Injustement éclipsé par "Le Derviche et la Mort" hors des Balkans, "La Forteresse" apparaît pourtant comme un roman philosophique plus abouti dans sa narration. Malgré des contextes et des postulats de départ assez similaires, les deux livres divergents dans leur conclusions. On passe du thème du pouvoir corrupteur à celui de l'amour transcendant et, finalement, du pessimisme à l'espoir. Mais les deux œuvres restent complémentaires. Avec le recul, j'ai même l'impression que les deux protagonistes ne sont finalement qu'un même personnage.

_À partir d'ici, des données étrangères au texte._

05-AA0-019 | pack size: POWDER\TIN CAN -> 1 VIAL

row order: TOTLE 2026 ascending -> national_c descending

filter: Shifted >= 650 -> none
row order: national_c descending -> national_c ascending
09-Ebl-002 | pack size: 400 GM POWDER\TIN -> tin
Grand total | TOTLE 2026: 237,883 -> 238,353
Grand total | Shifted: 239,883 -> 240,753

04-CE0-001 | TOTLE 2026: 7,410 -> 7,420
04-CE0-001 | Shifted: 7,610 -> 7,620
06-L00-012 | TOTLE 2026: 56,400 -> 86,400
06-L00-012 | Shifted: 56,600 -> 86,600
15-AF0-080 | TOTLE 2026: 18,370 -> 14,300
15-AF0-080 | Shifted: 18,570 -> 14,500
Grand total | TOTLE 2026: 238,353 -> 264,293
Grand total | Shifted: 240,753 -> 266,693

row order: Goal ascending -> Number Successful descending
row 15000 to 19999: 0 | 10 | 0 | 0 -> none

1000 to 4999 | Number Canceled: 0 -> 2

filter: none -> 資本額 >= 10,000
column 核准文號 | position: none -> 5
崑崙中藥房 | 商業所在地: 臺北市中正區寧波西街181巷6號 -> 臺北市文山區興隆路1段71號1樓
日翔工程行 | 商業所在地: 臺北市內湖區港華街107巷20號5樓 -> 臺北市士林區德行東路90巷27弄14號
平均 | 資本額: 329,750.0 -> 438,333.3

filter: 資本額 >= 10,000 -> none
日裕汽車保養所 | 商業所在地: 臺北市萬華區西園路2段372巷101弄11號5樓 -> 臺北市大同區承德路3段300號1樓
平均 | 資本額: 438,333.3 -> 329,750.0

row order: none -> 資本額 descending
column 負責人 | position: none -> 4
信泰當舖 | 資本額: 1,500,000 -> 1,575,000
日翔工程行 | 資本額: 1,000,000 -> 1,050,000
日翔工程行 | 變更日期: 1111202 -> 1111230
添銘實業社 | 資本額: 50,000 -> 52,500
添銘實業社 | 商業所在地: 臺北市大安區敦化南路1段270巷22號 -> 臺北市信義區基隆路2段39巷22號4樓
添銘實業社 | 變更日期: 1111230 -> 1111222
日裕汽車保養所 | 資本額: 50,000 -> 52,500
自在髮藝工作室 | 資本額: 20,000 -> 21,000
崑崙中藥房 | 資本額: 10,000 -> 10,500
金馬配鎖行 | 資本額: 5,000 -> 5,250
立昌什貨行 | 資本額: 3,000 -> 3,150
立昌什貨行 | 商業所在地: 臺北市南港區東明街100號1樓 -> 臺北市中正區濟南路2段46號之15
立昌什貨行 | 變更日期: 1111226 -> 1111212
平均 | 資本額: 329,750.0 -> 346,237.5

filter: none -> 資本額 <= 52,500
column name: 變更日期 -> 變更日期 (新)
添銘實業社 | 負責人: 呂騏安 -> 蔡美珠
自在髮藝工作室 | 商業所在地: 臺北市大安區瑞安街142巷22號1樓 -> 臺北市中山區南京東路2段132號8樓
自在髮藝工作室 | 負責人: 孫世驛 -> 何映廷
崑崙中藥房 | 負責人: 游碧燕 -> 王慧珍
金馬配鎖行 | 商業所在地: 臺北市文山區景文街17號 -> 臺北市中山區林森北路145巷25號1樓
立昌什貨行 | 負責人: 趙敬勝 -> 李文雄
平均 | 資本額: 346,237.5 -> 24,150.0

Par la force des événements, par la force des choix, leurs destinés cheminent vers des conclusions opposés. D'un côté la tragédie, de l'autre l'incertitude.
Dans "La Forteresse", Meša Selimović met en scène les dilemmes d'une galerie de personnages tous plus ambigus et humains les uns que les autres. Sans jamais juger, ni donner l'assurance au lecteur qu'il s'agit de choix justes et moraux. Une collision entre le destin, l'humiliation, l'espoir et la violence, entre des personnages aux aspirations propres: ni bons ni mauvais, ni amis ni traîtres. Mais tous prisonnier d'une organisation sociale rigide et inhumaine. C'est vivant, le choix des mots est puissant, c'est abyssale.
Au delà du roman, c'est la réflexion sur la soumission et la nécessité, opposés à l'intégrité et à l'amour qui marque. Le tout sans écriture tortueuse créant une densité artificiel, avec un style clair, fluide et agréable, un choix de mots puissant et une traduction soignée qui permettent au livre de capter l'âme même des habitants de Saraybosna devenue Sarajevo.